The example of Wikipedia is instructive.  From its roots as an open source encyclopedia, it has gradually resolved into an organization with permanent staff, a bureaucratic structure that includes courts to resolve disputes between editors and a model heavily-dependent on a few very devoted and profligate senior editors, trusted through their experience and seniority to protect the vast store of information from the ever-present prospect of vandalism.  At least with Wikipedia I can still, if I like, go in and make productive changes.  With the law there’s no such chance: once it’s done, it’s done.  There’s no “work in progress” about it.

This is not to defame the prospect of models like open source governance.  It is promising.  But it is also young.  And this is true of the whole Internet – it moves far faster than even the most youthful and adaptable of its users (and certainly moreso than the legislators tasked with putting it to some political use), and law as an institution depends on consistency far more than adaptability or representativeness.  It’s far more important than you can count on the law than that it be modern or include you in its construction.  Most murder laws were written under an incomplete franchise.  That doesn’t make them bad laws.

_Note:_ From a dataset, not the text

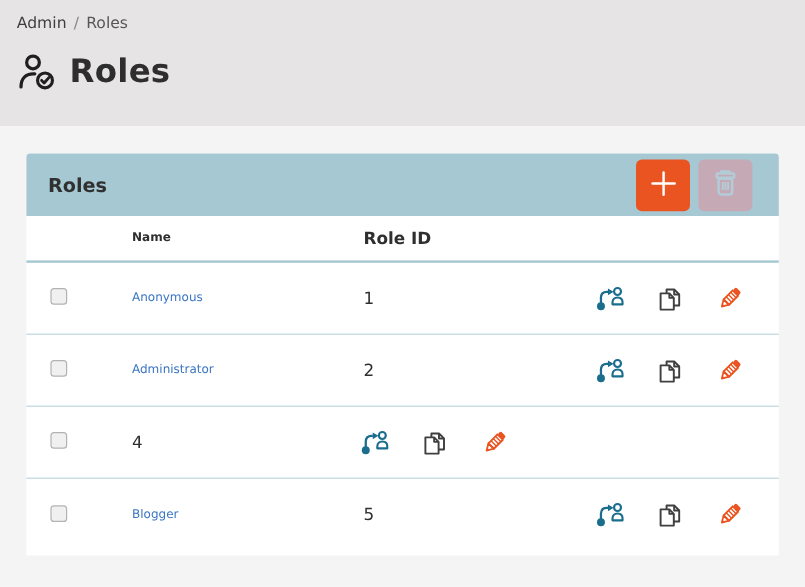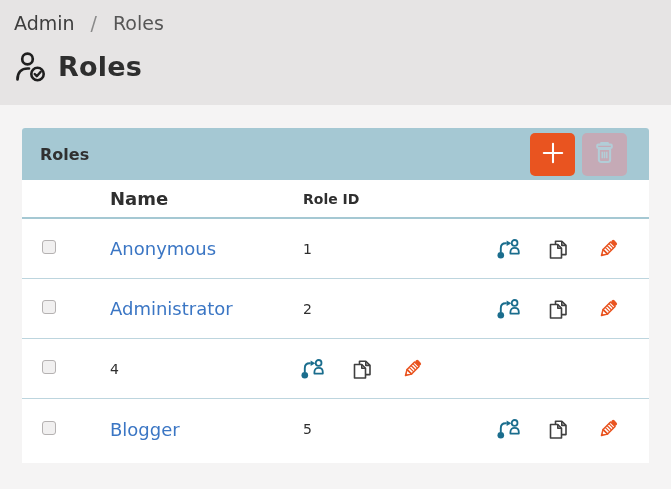"Admin" .breadcrumb { font-size: 19px -> 13px; gap: 16px -> 6px }
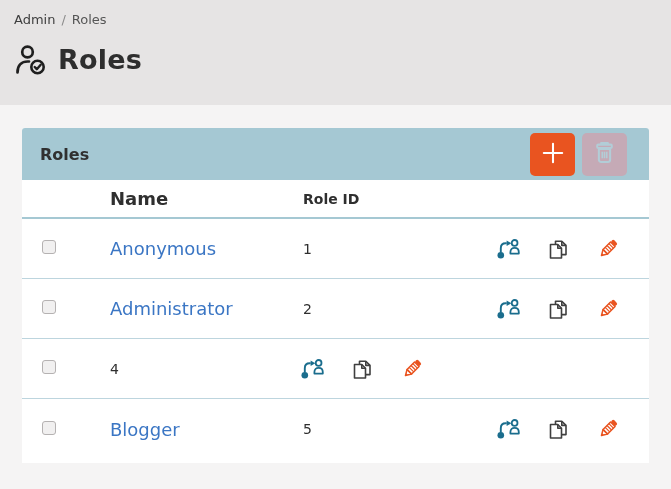"Name" .cell-name { font-size: 18px -> 10px }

This policy, like most attempts to shoehorn the internet into law-making, is trying to fit a square peg into a round hole in an attempt to figure out where your sphere went.  It is the wrong solution to the problem of disengagement and inclusion.  Want the public to get back into politics?  Empowering a few frothing obsessives is not the answer.  Try public holidays on election day – public holidays in general.  A reduction of the work week so people have more time for politics.  Or subsidized child care.  Mandatory overtime.  Compulsory voting.  All very scary and socialist ideas probably.  But at least they have the benefit of being fair and of appealing to what is, in fact, the people, rather than those of their number who are indolent, obnoxious, and bored.